Oxaliplatin sensitizes responses to strong cold and desensitizes responses to warmth and heat. A, Stimulation temperature traces and heat maps showing neuronal responses evoked by the corresponding cold stimuli. Neuronal responses to 29°C (top) and 16°C (bottom) stimuli are pooled from 5 oxaliplatin-injected mice. In each set of heat maps, neurons in the heat map with more responders are rank-ordered by their maximum response amplitudes to cold stimuli, and each row represents responses from the same neuron to the same stimuli before and after injection. Any neuron that shows a positive response either before or after injection is included in the analysis. Scale bar, 20 s. B, Scatter plots comparing maximum ΔF/F of neurons in A in response to 29°C (top) and 16°C (bottom) stimuli before and after injection.
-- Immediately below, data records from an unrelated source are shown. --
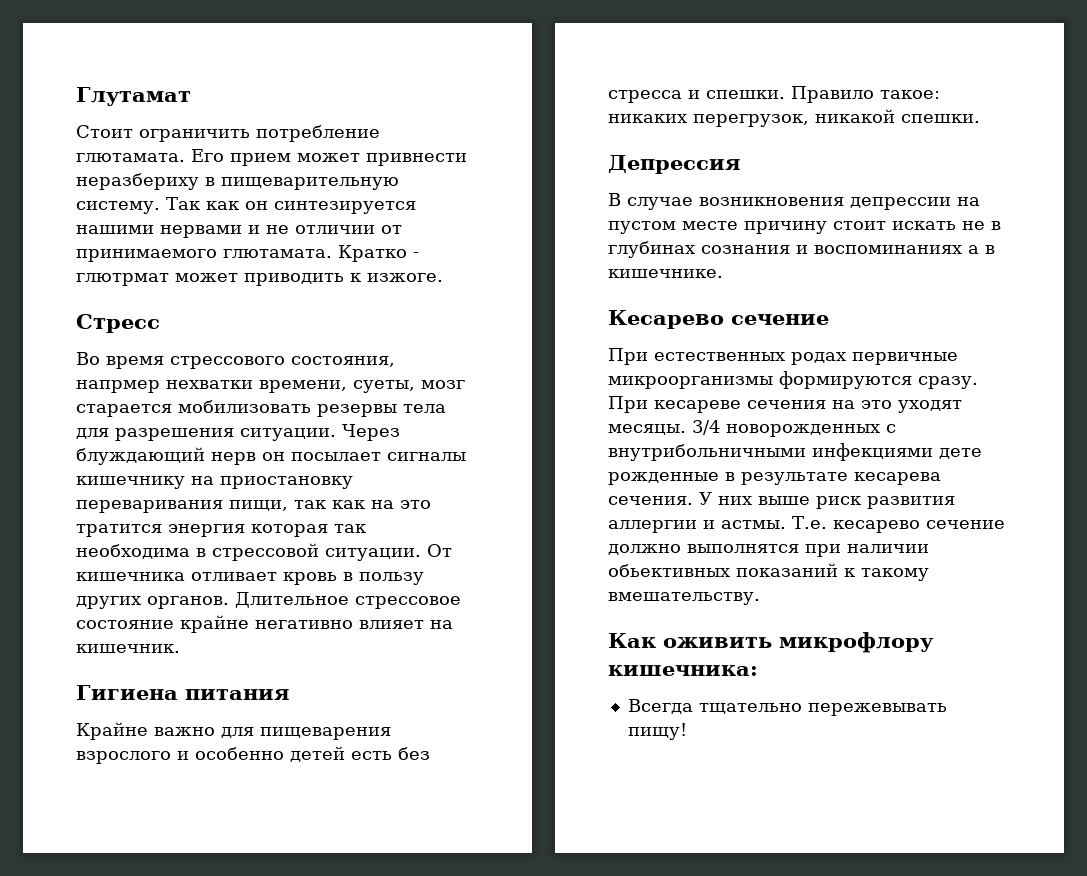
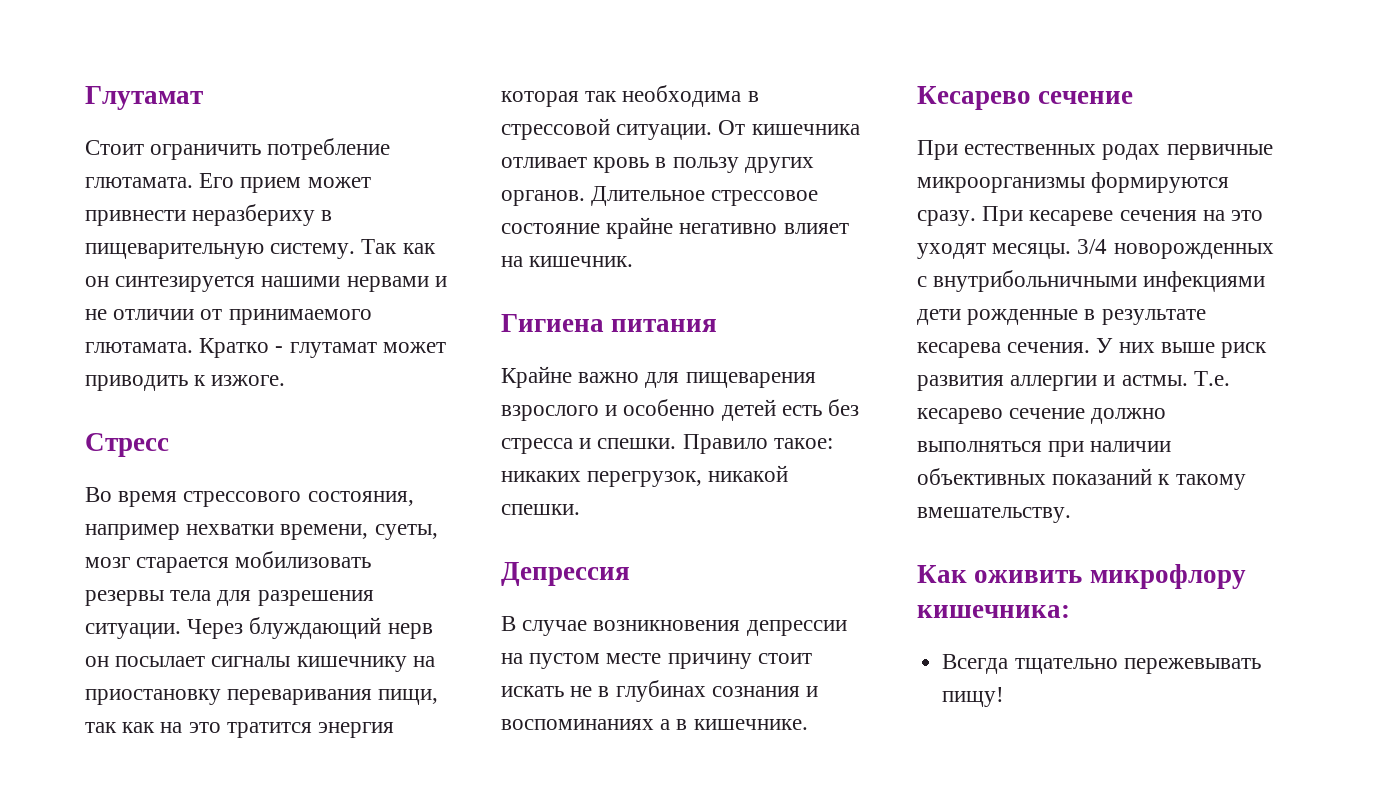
[76,273,169,286] глютрмат -> [289,342,377,358] глутамат
[76,380,160,393] напрмер -> [85,524,180,540] например
[939,448,982,459] дете -> [917,309,961,325] дети
[687,544,799,553] выполнятся -> [917,441,1042,452] выполняться
[608,564,730,577] обьективных -> [917,468,1046,485] объективных

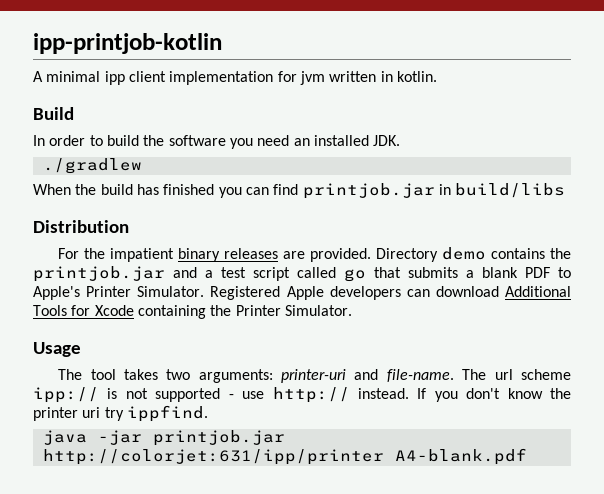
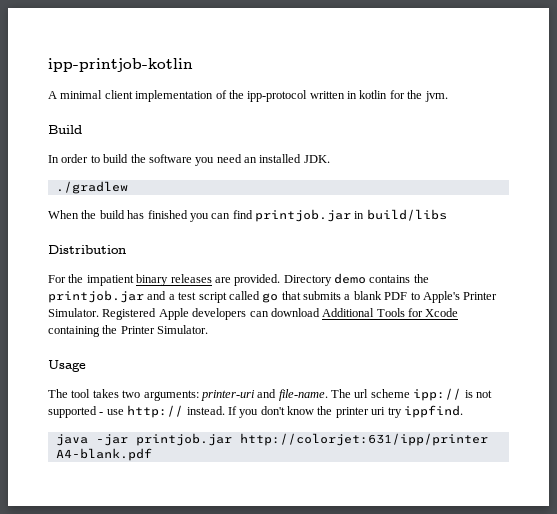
[104,71,125,85] ipp -> (103, 94) none
[277,71,437,85] for jvm written in kotlin. -> [215,90,448,102] of the ipp-protocol written in kotlin for the jvm.

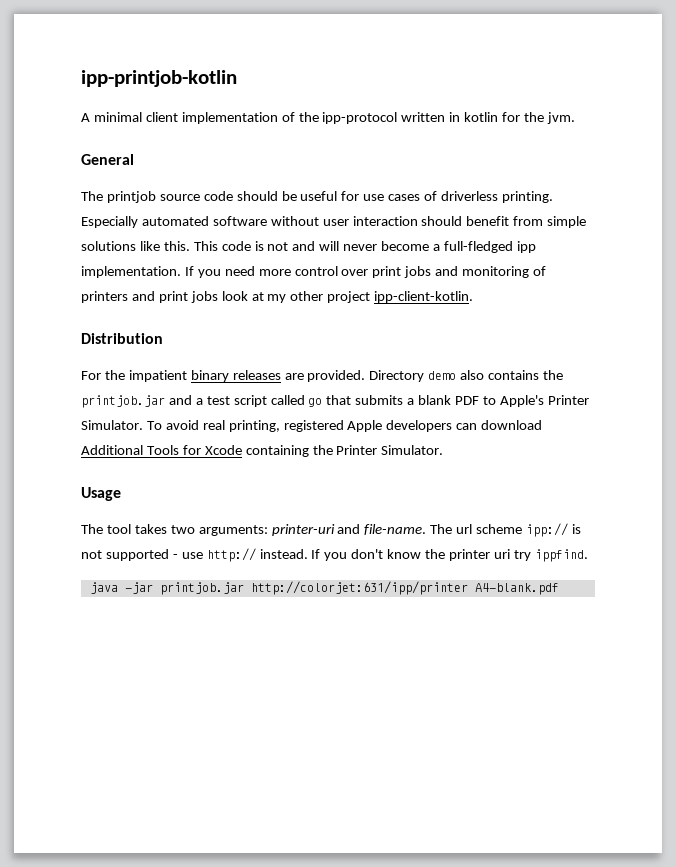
[48,125,82,134] [48,154,330,166] [55,181,128,194] [48,209,447,222] Build // In order to build the software you need an installed JDK. // ./gradlew // When the build has finished you can find printjob.jar in build/libs -> [81,154,134,165] [81,191,553,203] [81,216,587,228] [81,241,536,253] [81,266,547,278] [81,291,474,303] General // The printjob source code should be useful for use cases of driverless printing. Especially automated software without user interaction should benefit from simple solutions like this. This code is not and will never become a full-fledged ipp implementation. If you need more control over print jobs and monitoring of printers and print jobs look at my other project ipp-client-kotlin.
(366, 278) none -> [460,370,485,380] also
[102,308,157,320] Registered -> [146,420,344,432] To avoid real printing, registered

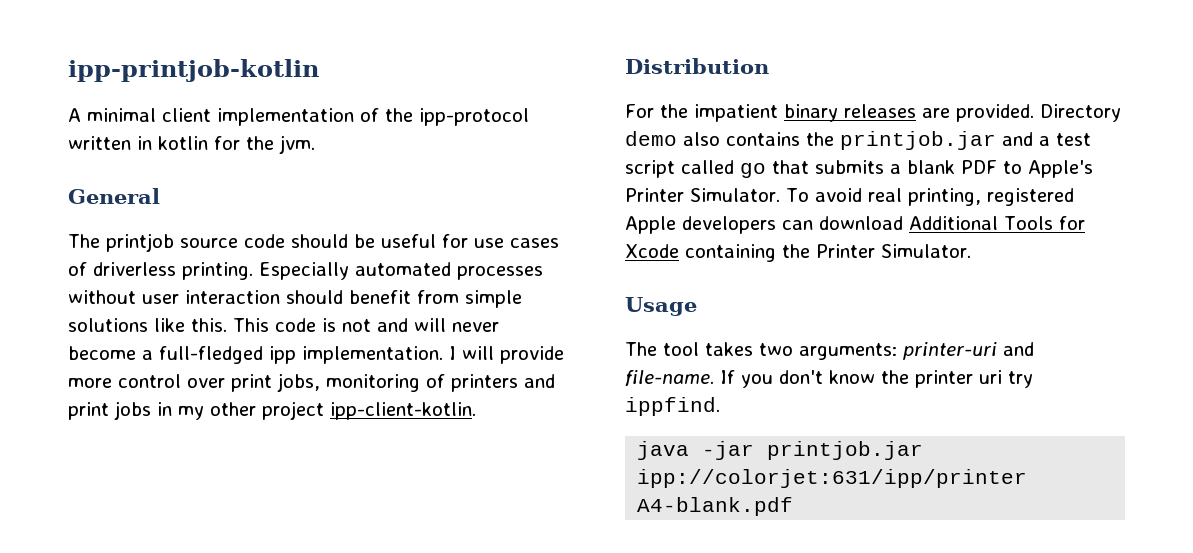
[212,216,267,226] software -> [457,266,543,280] processes
[184,266,255,278] If you need -> [449,346,564,364] I will provide
[404,266,459,278] jobs and -> [277,373,320,392] jobs,
[221,291,264,301] look at -> [157,402,172,416] in
[430,523,581,537] [81,548,308,562] The url scheme ipp:// is not supported - use http:// instead. -> (714, 378) none
[250,581,468,595] http://colorjet:631/ipp/printer -> [637,469,1028,488] ipp://colorjet:631/ipp/printer

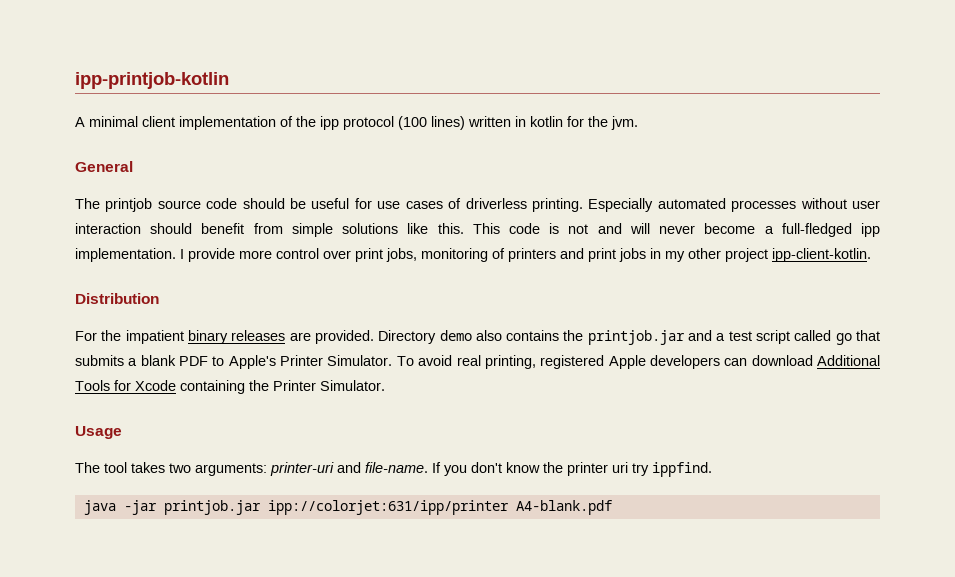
[419,108,529,126] ipp-protocol -> [320,116,465,130] ipp protocol (100 lines)
[462,346,494,360] will -> (184, 254) none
Each dot represents maximum ΔF/F before (x axis) or after (y axis) injections of saline (black) or oxaliplatin (red). Dashed line is diagonal, indicating no change after injection. C, Quantification of B. Data are mean ± SEM. *p < 0.05, ****p < 0.0001; Mann–Whitney test. D, Stimulation temperature traces and heat maps showing neuronal responses evoked by the corresponding heat stimuli. Neuronal responses to 37°C (top) and 45°C (bottom) stimuli are pooled from 5 oxaliplatin-injected mice. In each set of heat maps, neurons in the heat map with more responders are rank-ordered by their maximum response amplitudes to heat stimuli, and each row represents responses from the same neuron to the same stimuli before and after injection. Any neuron that shows a positive response either before or after injection is included in the analysis. Scale bar, 20 s. E, Scatter plots comparing maximum ΔF/F of neurons in D in response to 37°C (top) and 45°C (bottom) stimuli before and after injection. Each dot represents maximum ΔF/F before (x axis) or after (y axis) injections of saline (black) or oxaliplatin (blue). Dashed line is diagonal, indicating no change after injection. F, Quantification of E. Data are mean ± SEM. ****p < 0.0001 (Mann–Whitney test). G, A schematic summary of the spinal circuit showing the reciprocal crossover inhibition between the heat and cold pathways. IN: interneuron.